Some further recommendations:
- Table 1 is affected by some formatting issue (particularly row of Stage: please fix it)
- Reply: We solved the formatting issues in the edited version for Tables 1-2.
- Figure 1 to 3 may be ambiguous. For example: Figure 3e seemly show a strikingly difference in the assessed outcome between the two study groups, but not coincidentally the correspondent p value was estimated to 0.21. In facts, the scale of Y axis ranges between 0.9 and 1.0, with a subsequent amplification of the differences. Please change the range to 0.0 to 1.0
Reply: Thank you for your comment. For comparison matters, we kept the same scale for similar cohorts. The y axis scale in the survival analyses is produced by the data- a larger scale (from 0.0-1.0) would not have enabled the reader to see subtle differences between the different curves- hence, the scale is based on the decline observed in the data.

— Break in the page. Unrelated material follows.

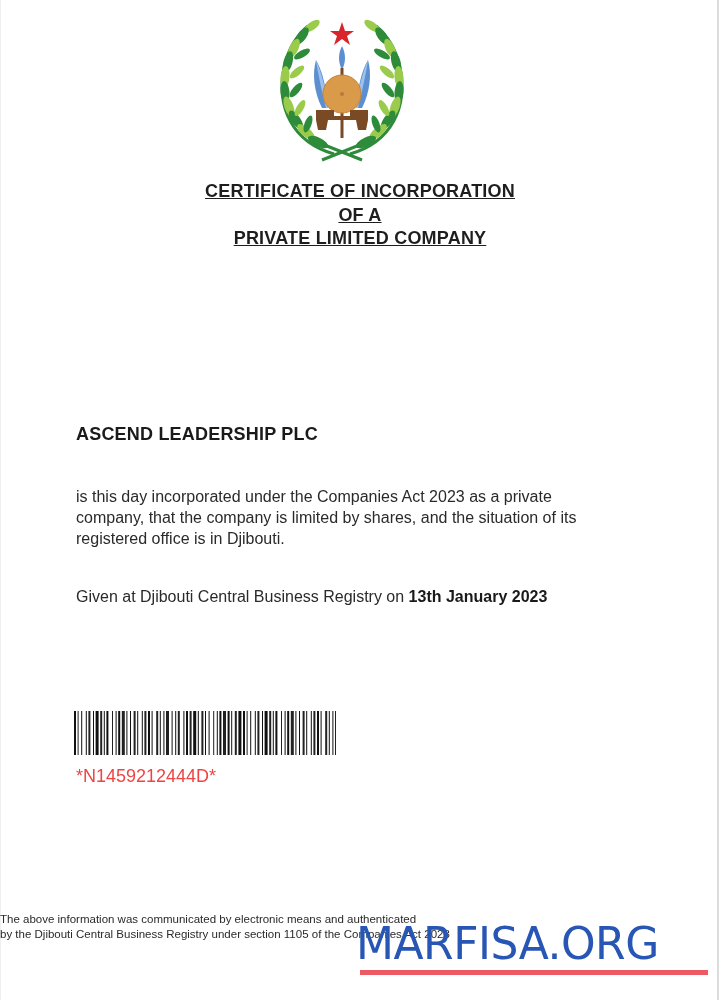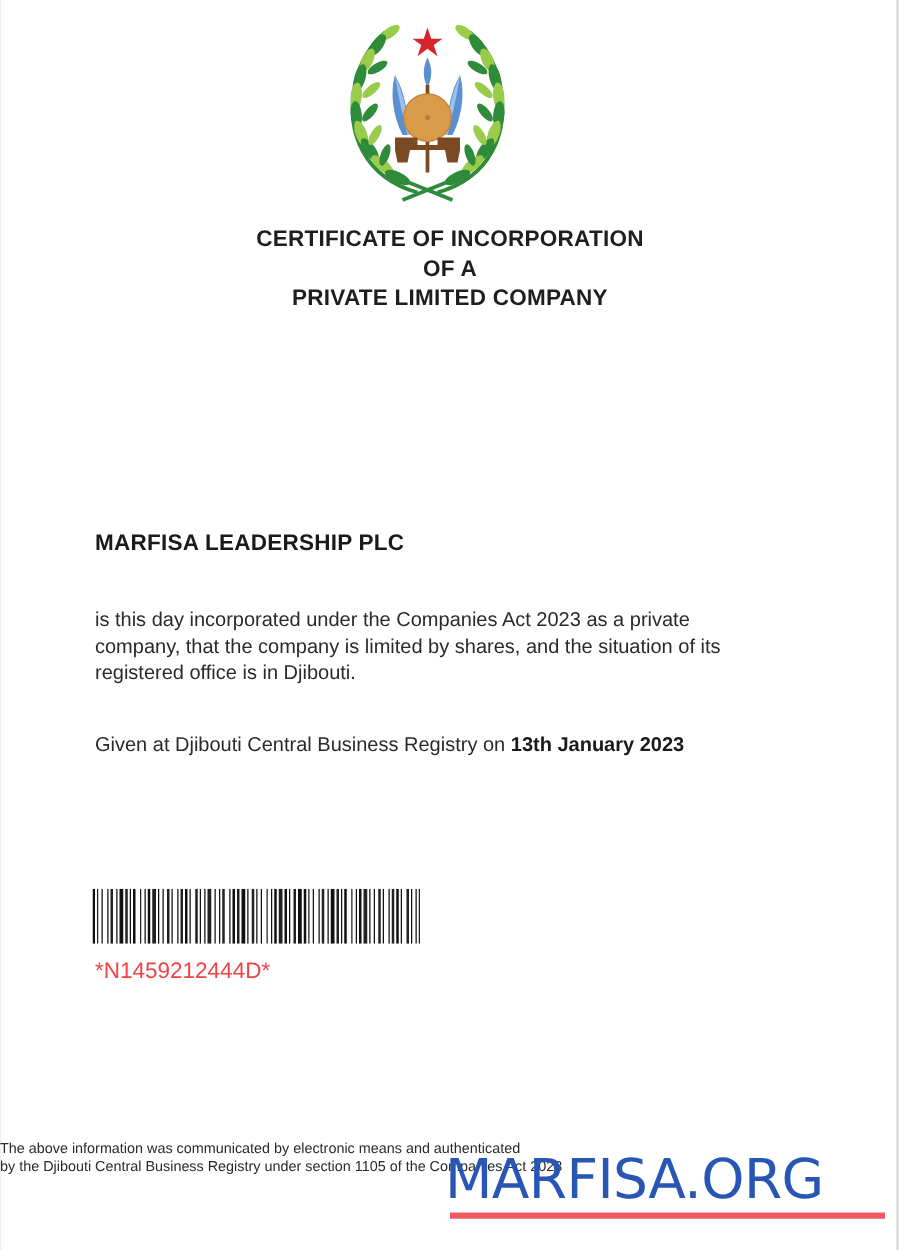"CERTIFICATE OF INCORPORATION" .title { text-decoration: none -> underline }
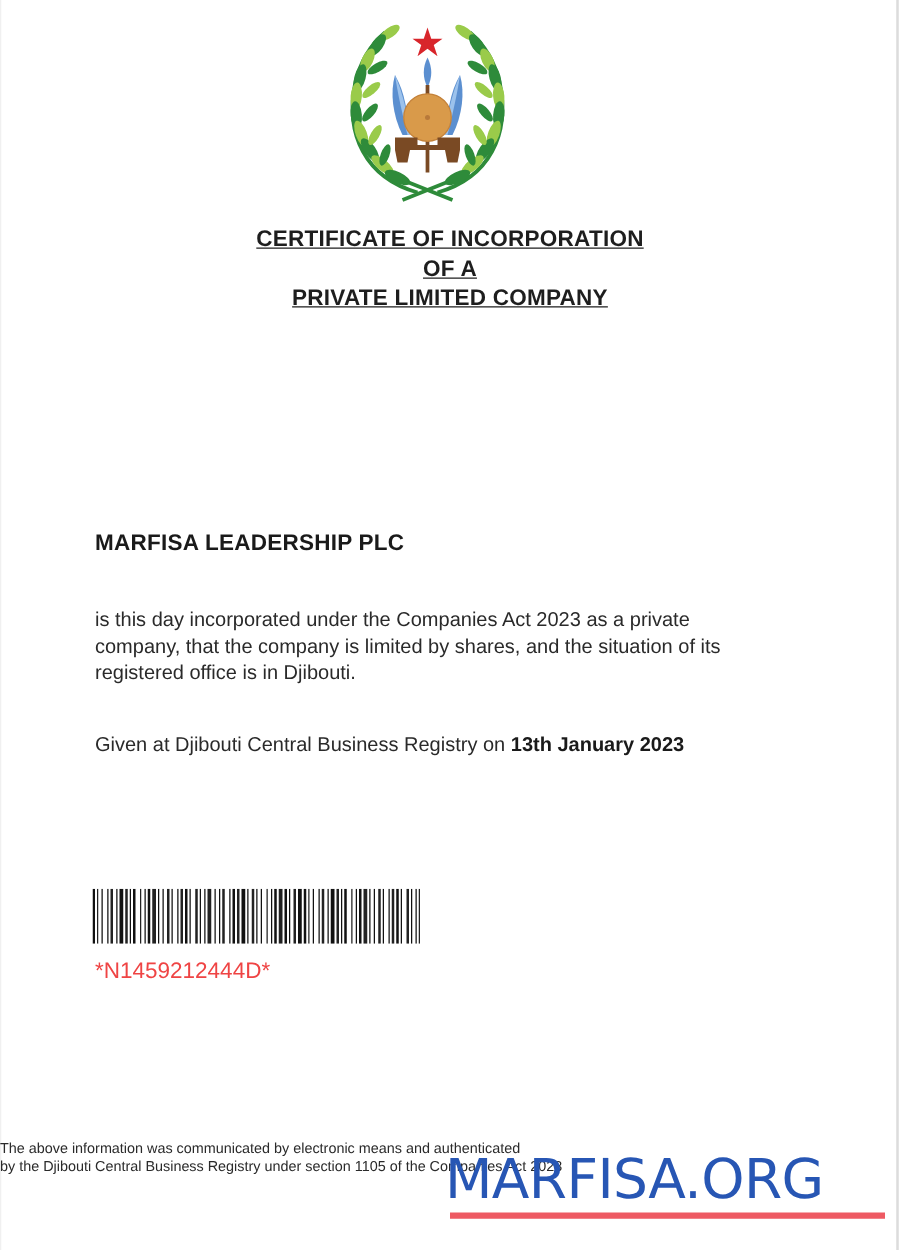"MARFISA LEADERSHIP PLC" div.company-name { text: MARFISA -> ASCEND }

More specifically, in Figure 3e, what seems to be a very significant difference between the control and BCG groups, is actually driven by a low number of participants (as can be seen in the “at-risk” table in the figure. Note that many patients were censored early on. The statistical considerations are used exactly for taking into account any differences in the profiles of the BCG and control groups throughout the analysis, avoiding ‘visual’ misleading interpretations. Specifically, for Figure 3e it ended up to be overall an insignificant result. This is exactly the reason why both analyses are presented: the survival curve is seen and the statistical significance is reported, in order for the reader to be able to have an integrated and full view of the results, that includes subtle differences as well as the overall statistically solid result.
Reviewer 3 Report
The work is well done and includes aspects that could impact on everyday’s practise. The methodological approach is appropriate and the discussion is exhaustive.

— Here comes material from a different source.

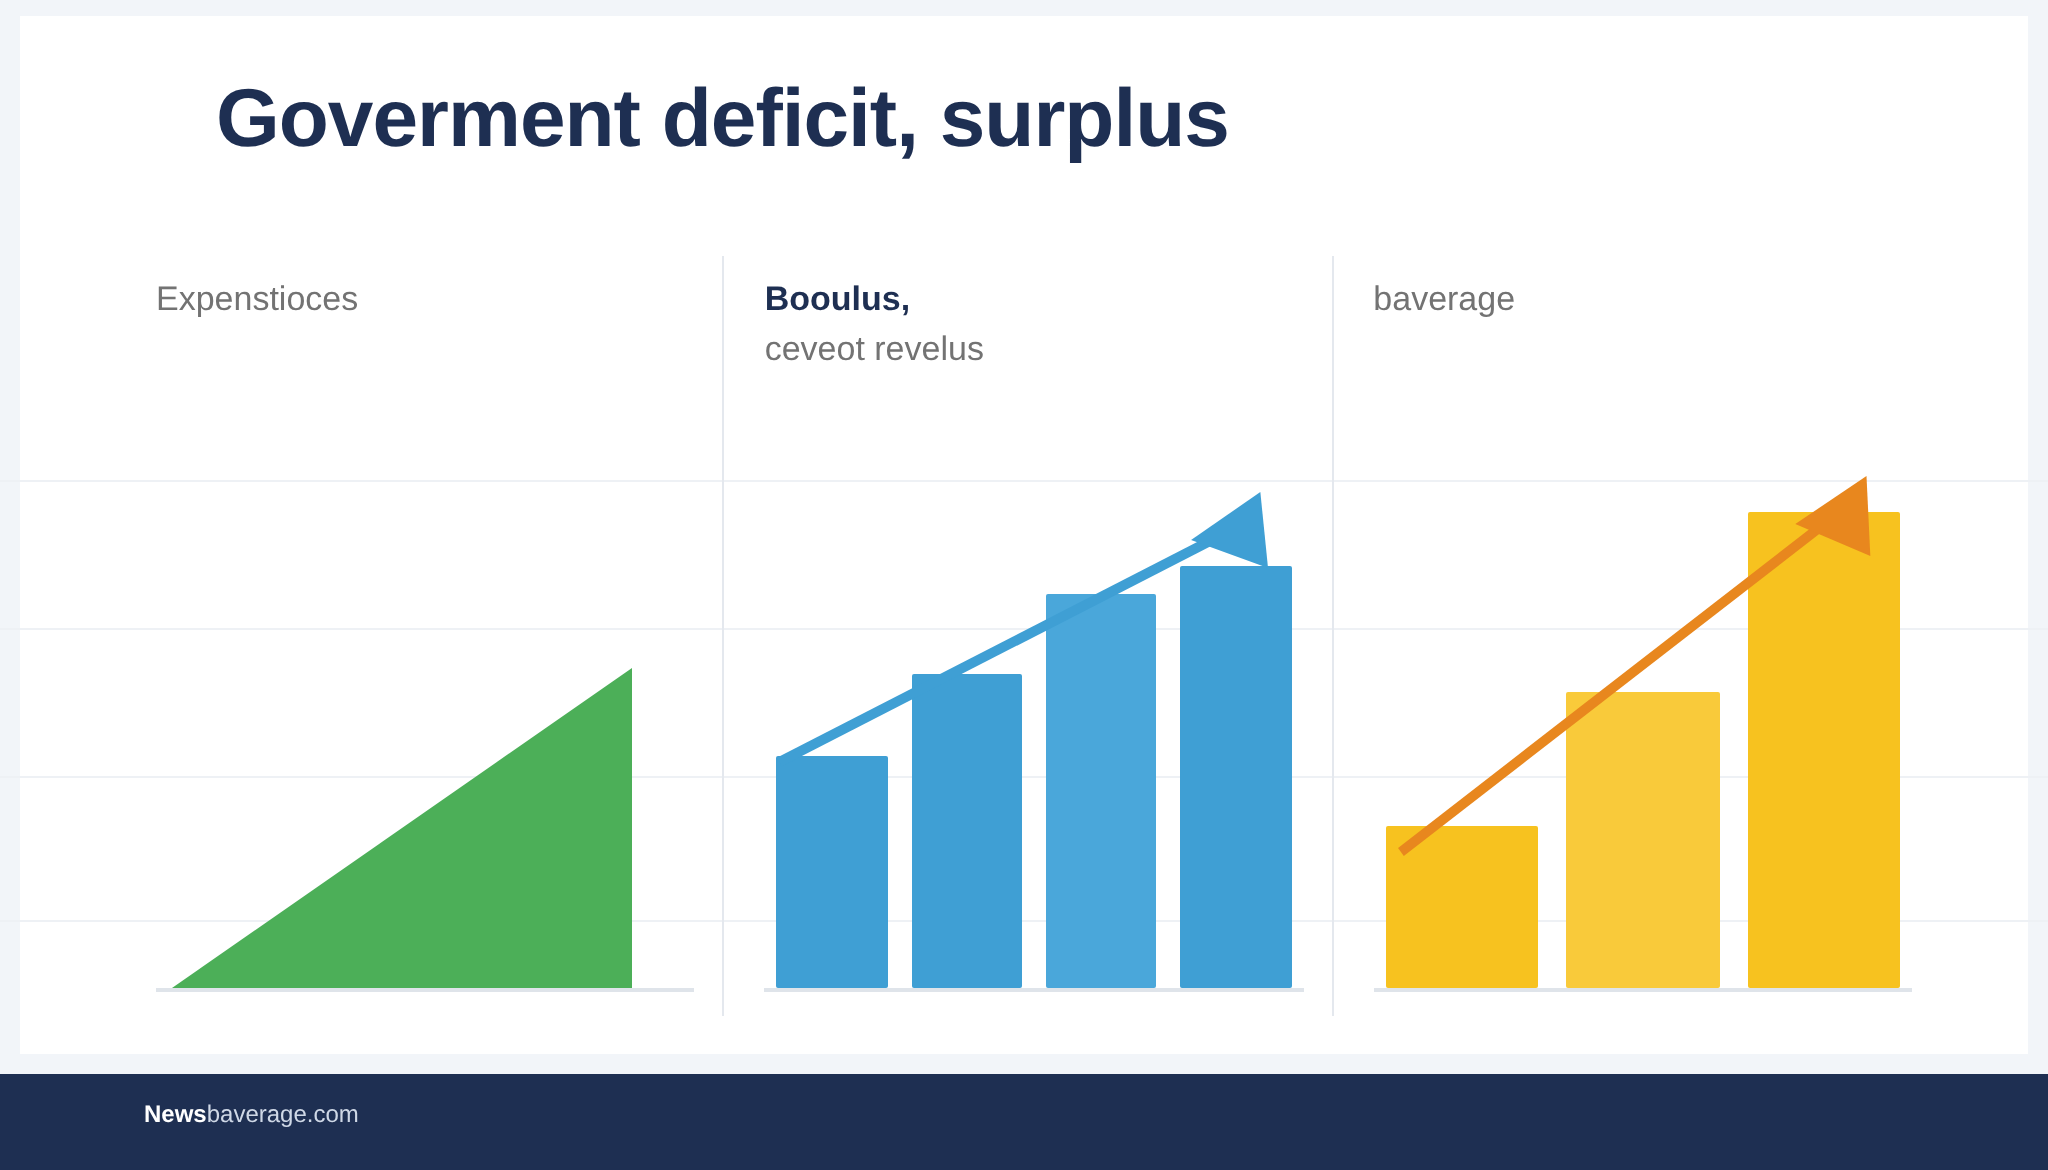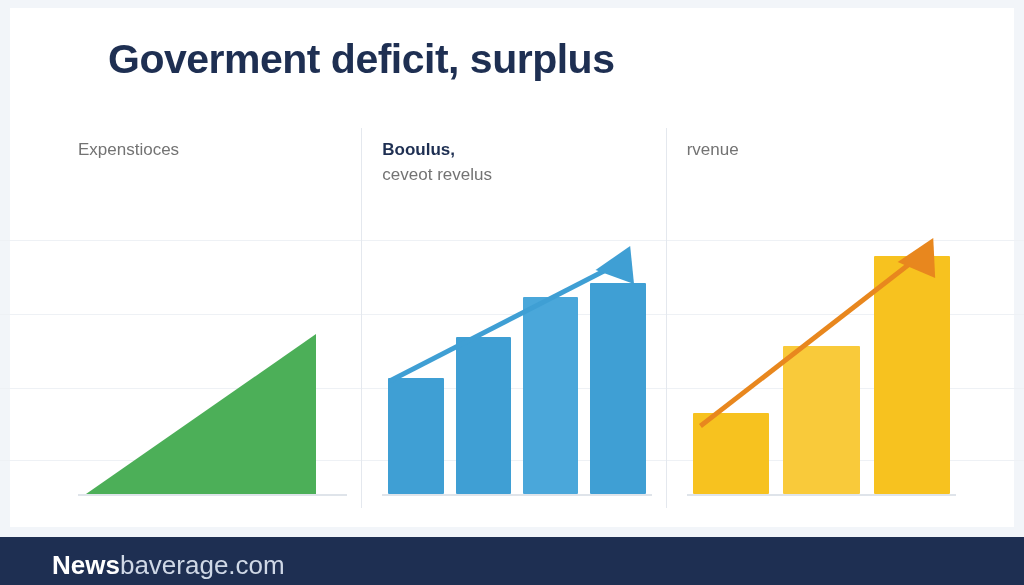"rvenue" span.panel-sublabel { text: rvenue -> baverage }
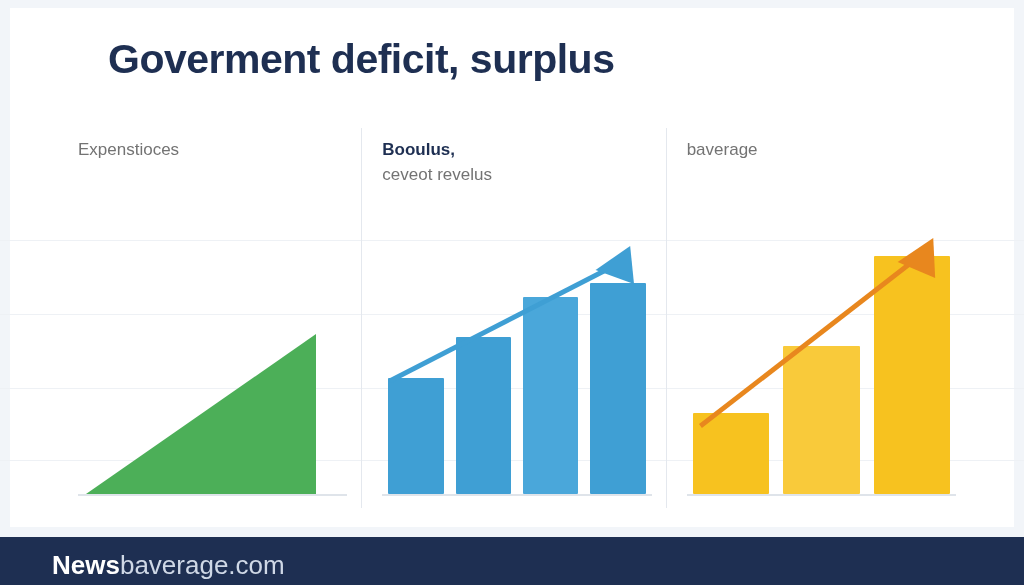"Newsbaverage.com" .footer-text { font-size: 26px -> 12px; left: 52px -> 72px }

“we hypothesized….PS” shift this sentence from results to method section.
Author Response
Comments and Suggestions for Authors
The work is well done and includes aspects that could impact on everyday’s practise. The methodological approach is appropriate and the discussion is exhaustive.
“we hypothesized….PS” shift this sentence from results to method section.
Reply: Thank you for your comment. Based on your recommendations, we removed from the revised version the mentioned paragraph in order to avoid redundancy (it is present as a motivation paragraph in the end of the introduction).
Round 2
Reviewer 1 Report
Your responses to items 1 and 3 are accepted. However, the supplementary materials as submitted did not include a technical appendix.
Author Response
Thank for the comment. We added the technical report as supplemental material (as asked by the editor). We refer to it in the text as a Supplemental technical appendix (PDF)
Author Response File: 
Author Response.pdf
Reviewer 2 Report
Authors have addressed all my concerns, either through text's amendments or the rebuttal letter.
Therefore, I endorse the acceptance of this paper.
Author Response
We want to thank the referee for the careful reading and numerous useful suggestions.